*** Opening Data listing ***
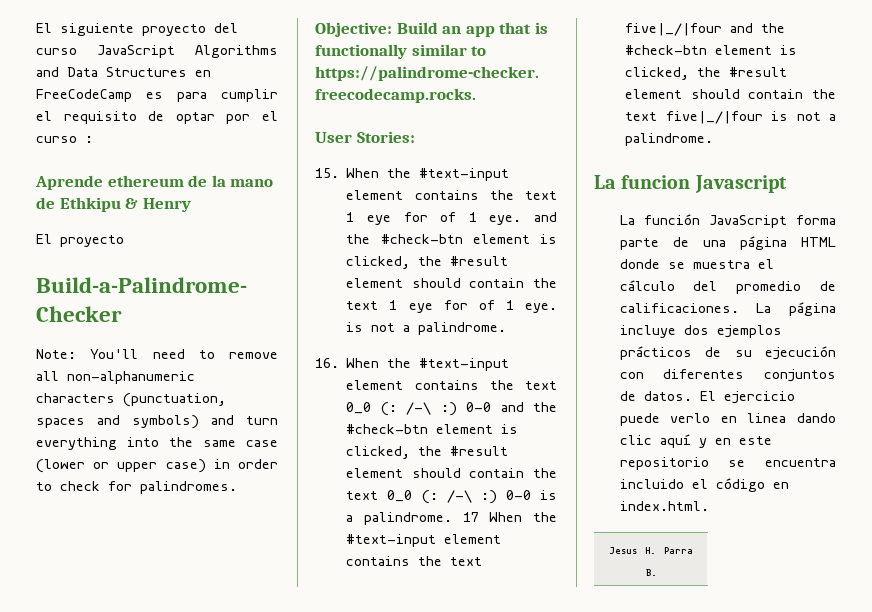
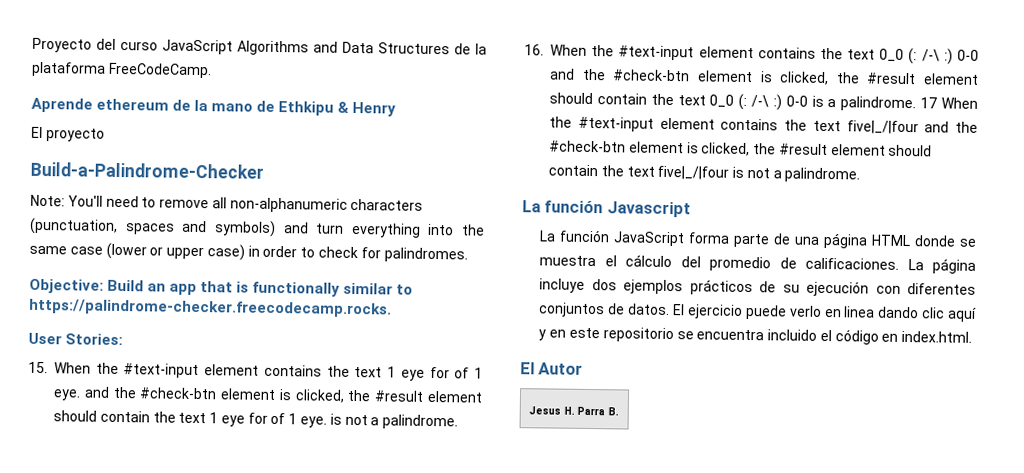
- El siguiente proyecto del curso JavaScript Algorithms and Data Structures en FreeCodeCamp es para cumplir el requisito de optar por el curso :
+ Proyecto del curso JavaScript Algorithms and Data Structures de la plataforma FreeCodeCamp.
- La funcion Javascript
+ La función Javascript
+ El Autor

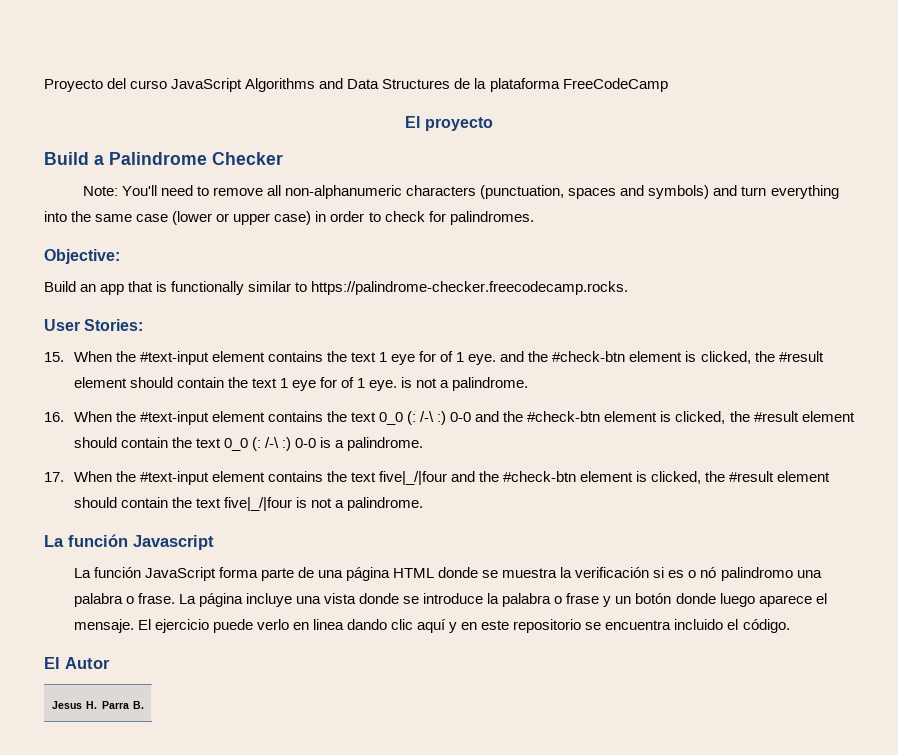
- Proyecto del curso JavaScript Algorithms and Data Structures de la plataforma FreeCodeCamp.
- Aprende ethereum de la mano de Ethkipu & Henry
+ Proyecto del curso JavaScript Algorithms and Data Structures de la plataforma FreeCodeCamp
  El proyecto
- Build-a-Palindrome-Checker
+ Build a Palindrome Checker
- Objective: Build an app that is functionally similar to https://palindrome-checker.freecodecamp.rocks.
+ Objective:
+ Build an app that is functionally similar to https://palindrome-checker.freecodecamp.rocks.
- 16. When the #text-input element contains the text 0_0 (: /-\ :) 0-0 and the #check-btn element is clicked, the #result element should contain the text 0_0 (: /-\ :) 0-0 is a palindrome. 17 When the #text-input element contains the text five|_/|four and the #check-btn element is clicked, the #result element should contain the text five|_/|four is not a palindrome.
+ 16. When the #text-input element contains the text 0_0 (: /-\ :) 0-0 and the #check-btn element is clicked, the #result element should contain the text 0_0 (: /-\ :) 0-0 is a palindrome.
+ 17. When the #text-input element contains the text five|_/|four and the #check-btn element is clicked, the #result element should contain the text five|_/|four is not a palindrome.
- La función JavaScript forma parte de una página HTML donde se muestra el cálculo del promedio de calificaciones. La página incluye dos ejemplos prácticos de su ejecución con diferentes conjuntos de datos.
+ La función JavaScript forma parte de una página HTML donde se muestra la verificación si es o nó palindromo una palabra o frase. La página incluye una vista donde se introduce la palabra o frase y un botón donde luego aparece el mensaje.
- El ejercicio puede verlo en linea dando clic aquí y en este repositorio se encuentra incluido el código en index.html.
+ El ejercicio puede verlo en linea dando clic aquí y en este repositorio se encuentra incluido el código.

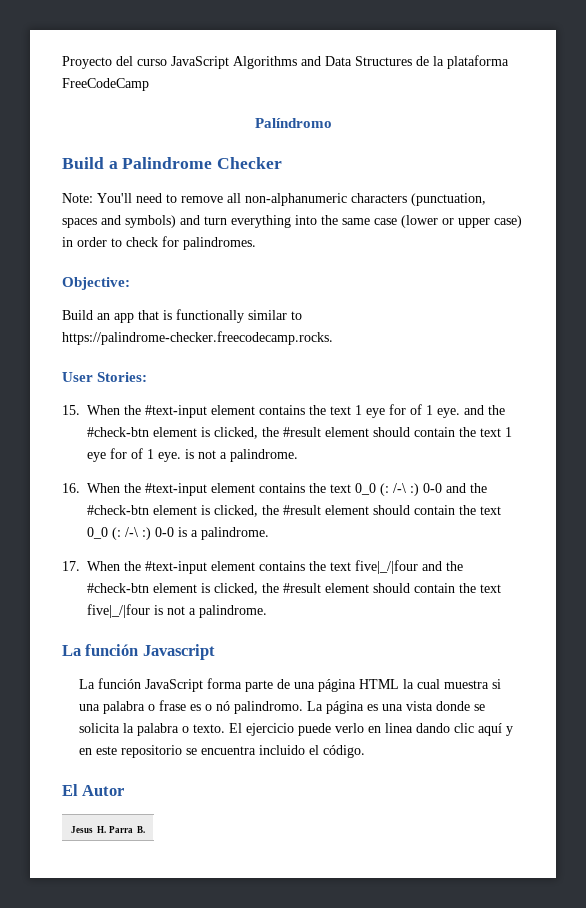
- El proyecto
+ Palíndromo
- La función JavaScript forma parte de una página HTML donde se muestra la verificación si es o nó palindromo una palabra o frase.
+ La función JavaScript forma parte de una página HTML la cual muestra si una palabra o frase es o nó palindromo.
- La página incluye una vista donde se introduce la palabra o frase y un botón donde luego aparece el mensaje.
+ La página es una vista donde se solicita la palabra o texto.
*** Closing Data listing ***
* [Work to be completed]
In the entries above, find the line holding "- Aprende ethereum" and the line holding "a Palindrome Checker", then retype exactly those two lines and every line between them, and nothing else.

* [Written solution]
- Aprende ethereum de la mano de Ethkipu & Henry
+ Proyecto del curso JavaScript Algorithms and Data Structures de la plataforma FreeCodeCamp
  El proyecto
- Build-a-Palindrome-Checker
+ Build a Palindrome Checker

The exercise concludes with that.